In my teaching of tragedy I pair ancient plays with modern versions that explicitly bring up ethnicity and gender. Student comments reflect that they see the importance of studying the older works; they are sources of current attitudes. At times, they have found the Greek plays more radical than their modern versions.

I use tragedy to raise difficult questions, not to avoid them. I warn my students ahead of time that they are going to encounter some thorny ethical and political questions in these plays (in fact in all of tragedy! Try revenge. Matricide. Infanticide. Incest!). And that is just the point of reading them: tragedy puts it all out there for us to chew on. I believe strongly in situated knowledges, not throwing out the older literature; but in class I point out that there are important or “universal” issues that benefit when we approach the plays from our different positions. To the extent that pedagogy can transform students, it is political and can make Classics a progressive force and be part of our ethical engagement.

The ethical subject

The common idea about the canon is that it is inherently valuable because it articulates the best that has been thought and written or some such. This notion of values is both a stumbling block and a powerful entryway. For instance, is “the unexamined life not worth living” irrevocably damaged as an ideal because of its elite original context? Or should we aspire to democratize the concept through education?

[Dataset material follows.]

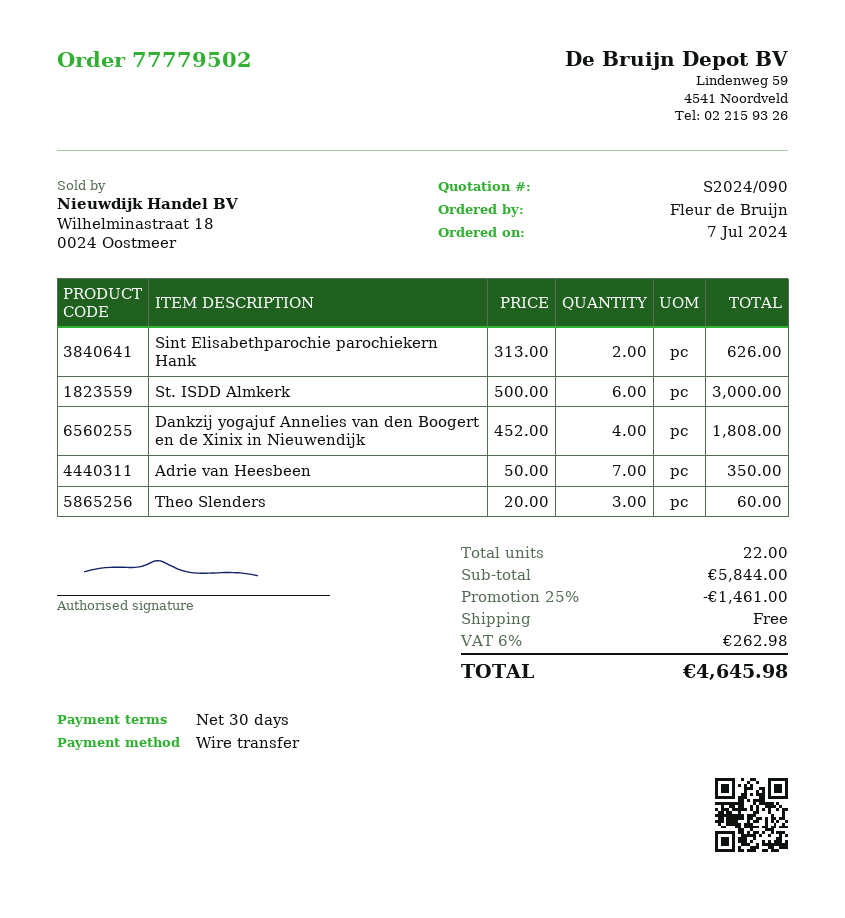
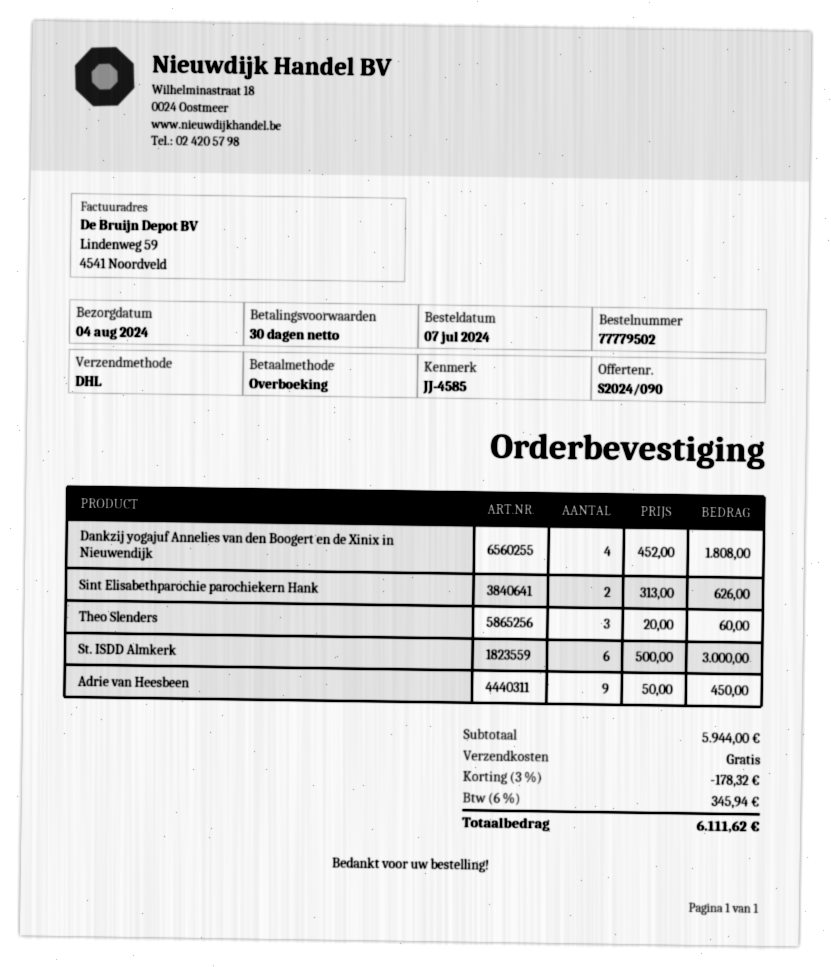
Adrie van Heesbeen: 7 x 50.00 = 350.00 -> 9 x 50.00 = 450.00
subtotal: 5844.00 -> 5944.00
discount: 25% = 1461.00 -> 3% = 178.32
tax: 6% = 262.98 -> 6% = 345.94
total: 4645.98 -> 6111.62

I also use classics for ethical purposes in my other teaching: I am part of a project offering college-level book discussions at a local medium security men’s prison, where I often teach tragedy or The Apology. My students at an upstate correctional facility where I teach certainly aspired to Socrates’ statement and thought they achieved it in prison! Very different from teaching at Hamilton where I fought hard to de-naturalize the statement and to make clear its class bias!

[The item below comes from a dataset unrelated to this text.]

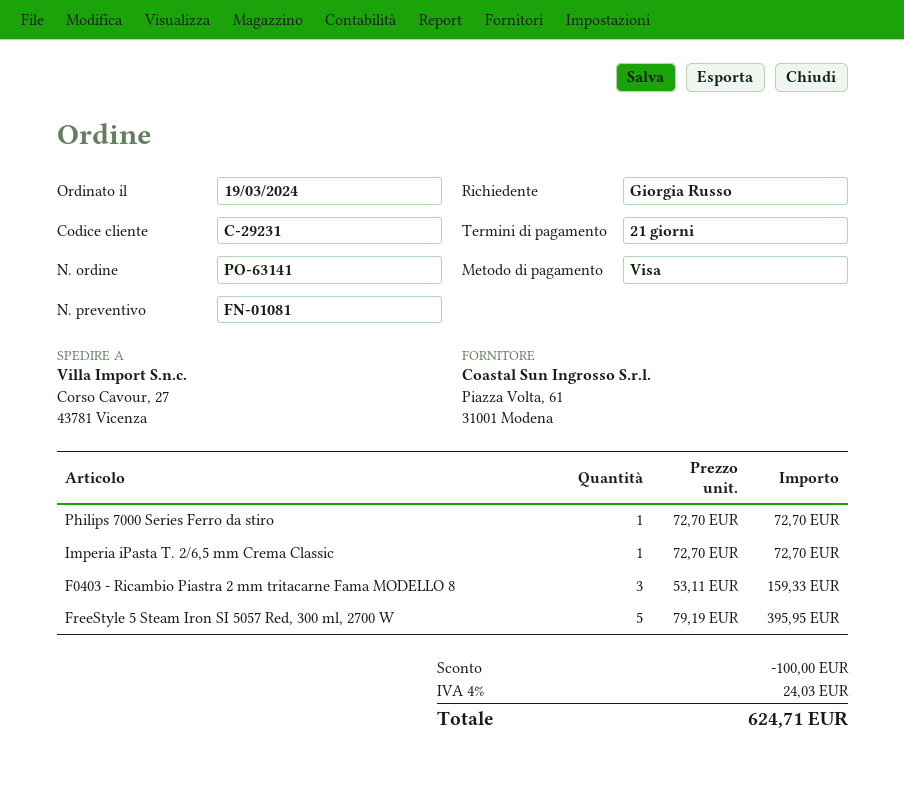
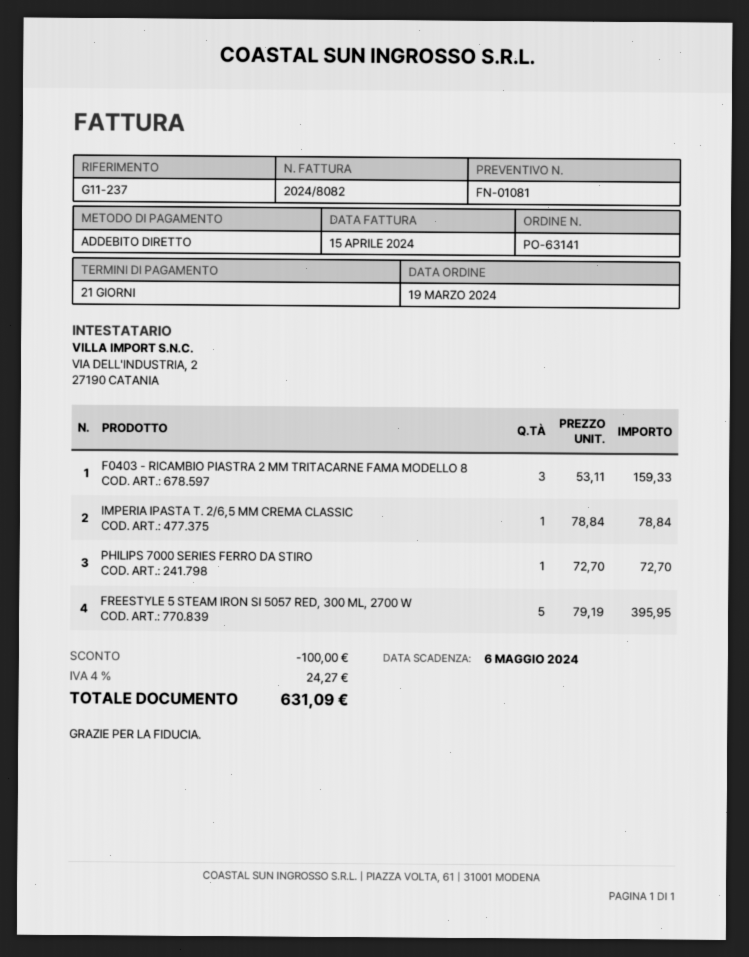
payment method: Visa -> direct debit
Imperia iPasta T. 2/6,5 mm Crema Classic: 1 x 72.70 = 72.70 -> 1 x 78.84 = 78.84
tax: 4% = 24.03 -> 4% = 24.27
total: 624.71 -> 631.09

Teaching tragedy in the prison is very instructive. The men typically find different things important than my Hamilton students do, the watchman for instance. Also see the problem of what will be waiting for them at home. Also understand vengeance.

Empathy

The Classics and literary study in general have a role to play by strengthening our capacity for empathy and mind reading. First, scientists have increasingly recognized the importance of literature in teaching med students, because literature teaches us how to “walk in someone else’s shoes.” We can begin to see how it feels to be “them.”

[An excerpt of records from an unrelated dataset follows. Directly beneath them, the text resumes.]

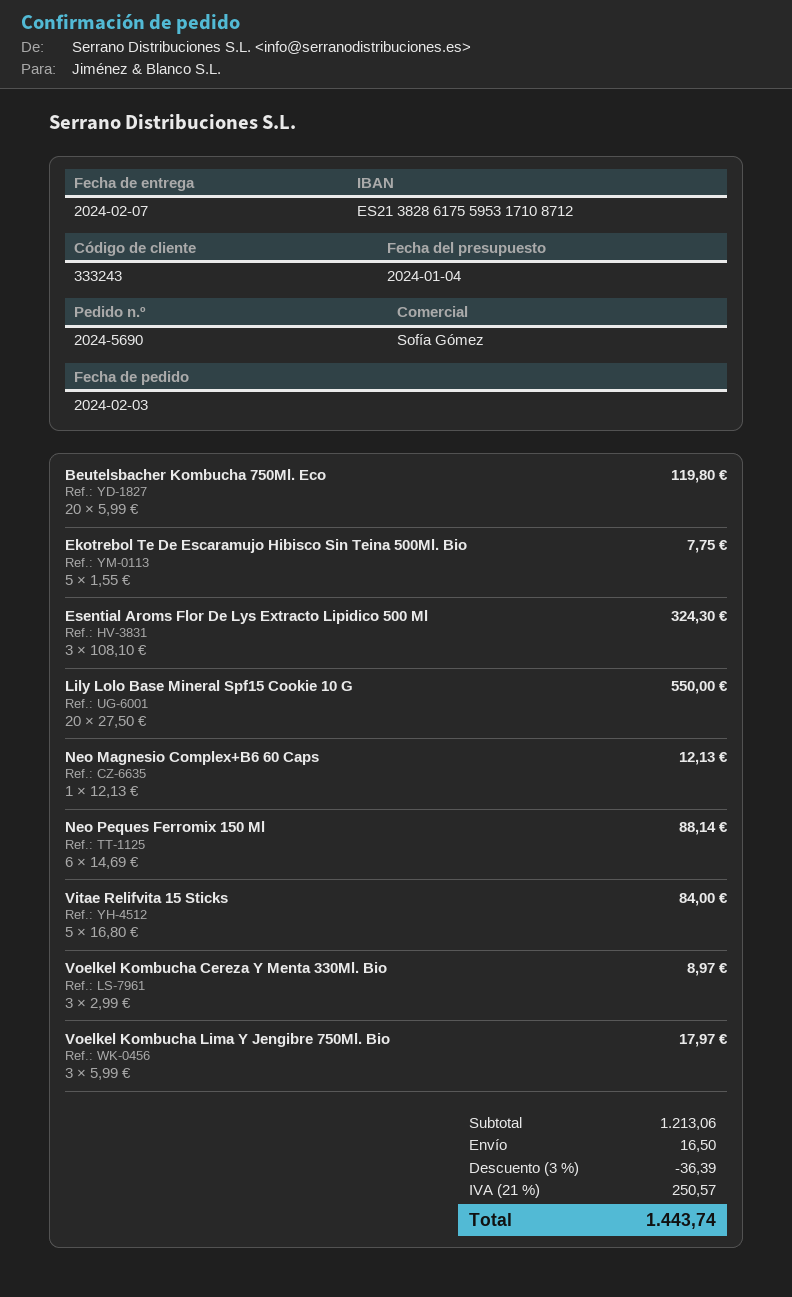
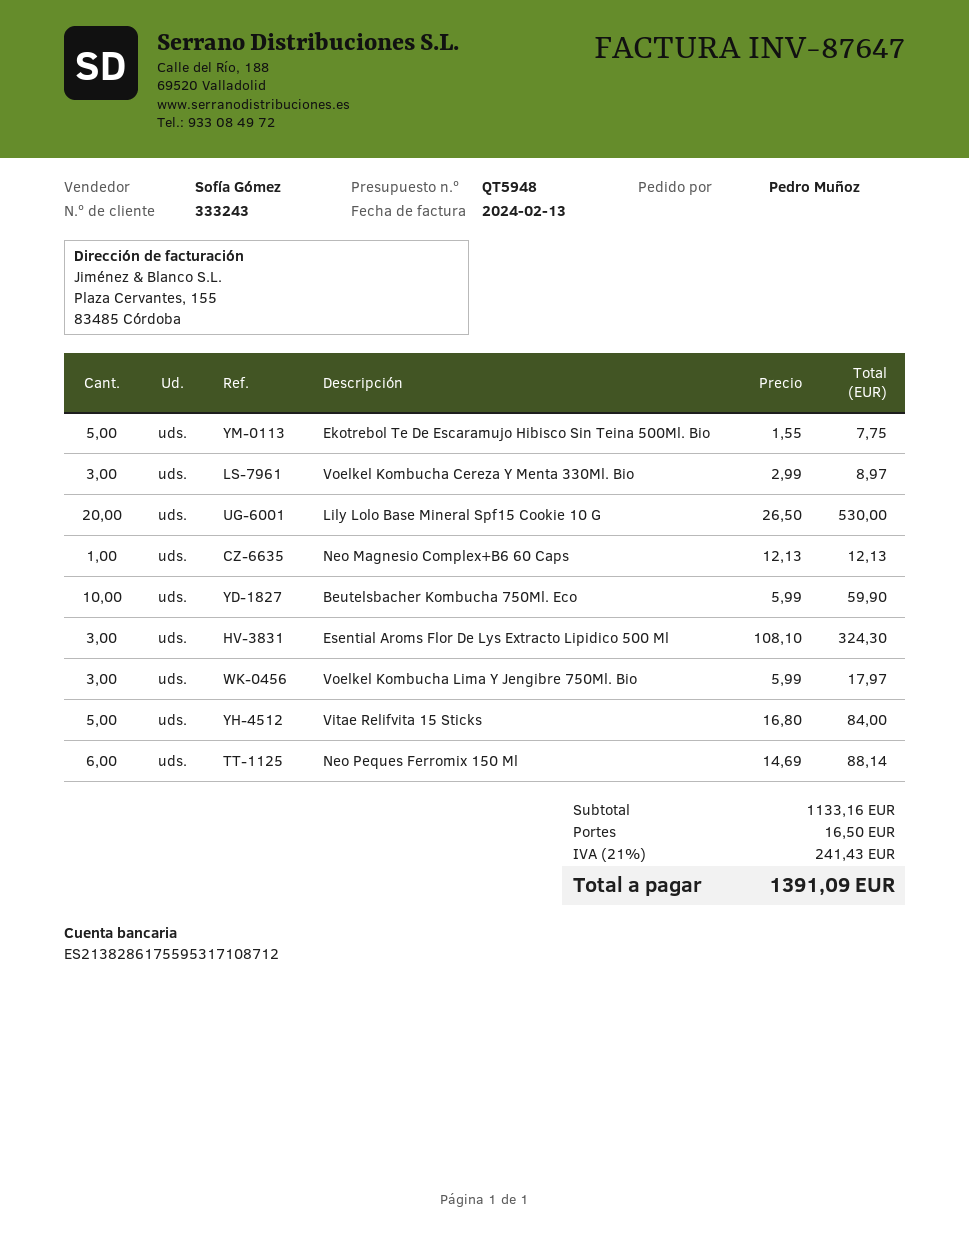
Beutelsbacher Kombucha 750Ml. Eco: 20 x 5.99 = 119.80 -> 10 x 5.99 = 59.90
Lily Lolo Base Mineral Spf15 Cookie 10 G: 20 x 27.50 = 550.00 -> 20 x 26.50 = 530.00
subtotal: 1213.06 -> 1133.16
discount: 3% = 36.39 -> none
tax: 21% = 250.57 -> 21% = 241.43
total: 1443.74 -> 1391.09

Second, cognitive scientists have established through their studies that human beings practice something they call “Mindreading.” Humans have a tendency to ascribe a certain mental state to others on the basis of their observable actions (6). Scientists call this an evolutionary adaptation. These skills have great survival value in real life. For instance, in writer Ta-nehisi Coates’ Between the World and Me, he discusses the threats he faced growing up in a gang-dominated neighborhood which required him to learn how to read “another language consisting of a basic complement of head nods and handshakes. I memorized a list of prohibited blocks” [23]. According to Lisa Zunshine, “fiction tests those adaptations that have evolved to deal with real people” (16).

Perhaps theory of mind can also help us with one set of problems in campus relations: the belief that the intention behind a speech was racist or, increasingly, transphobic (for instance, using person of color vs colored person, or transsexual/vestite/gender). After all, microaggressions are defined as being unintentional. Can discussion of (misreading) in literature help? If reading complex texts literature can help us get better at mind reading, by exercising the skill (like going to the gym), then it can prepare students for interactions in their social lives.

Classics then does not differ in some ways from any literary or imaginative study, though I would maintain that drama does explicitly address some of the most complex and challenging ethical ideas. If we can teach mind reading, or how to interpret what another is thinking, then perhaps it can help solve ethical problems we face. The first step is to seek to clarify what the speaker was thinking. We don’t have direct access to the other whose mind we are reading in a conversation, but we can ask questions. Of course we can only double check our assumptions if we feel safe or comfortable in doing so: can you ask someone what they meant? What are we and they so afraid of?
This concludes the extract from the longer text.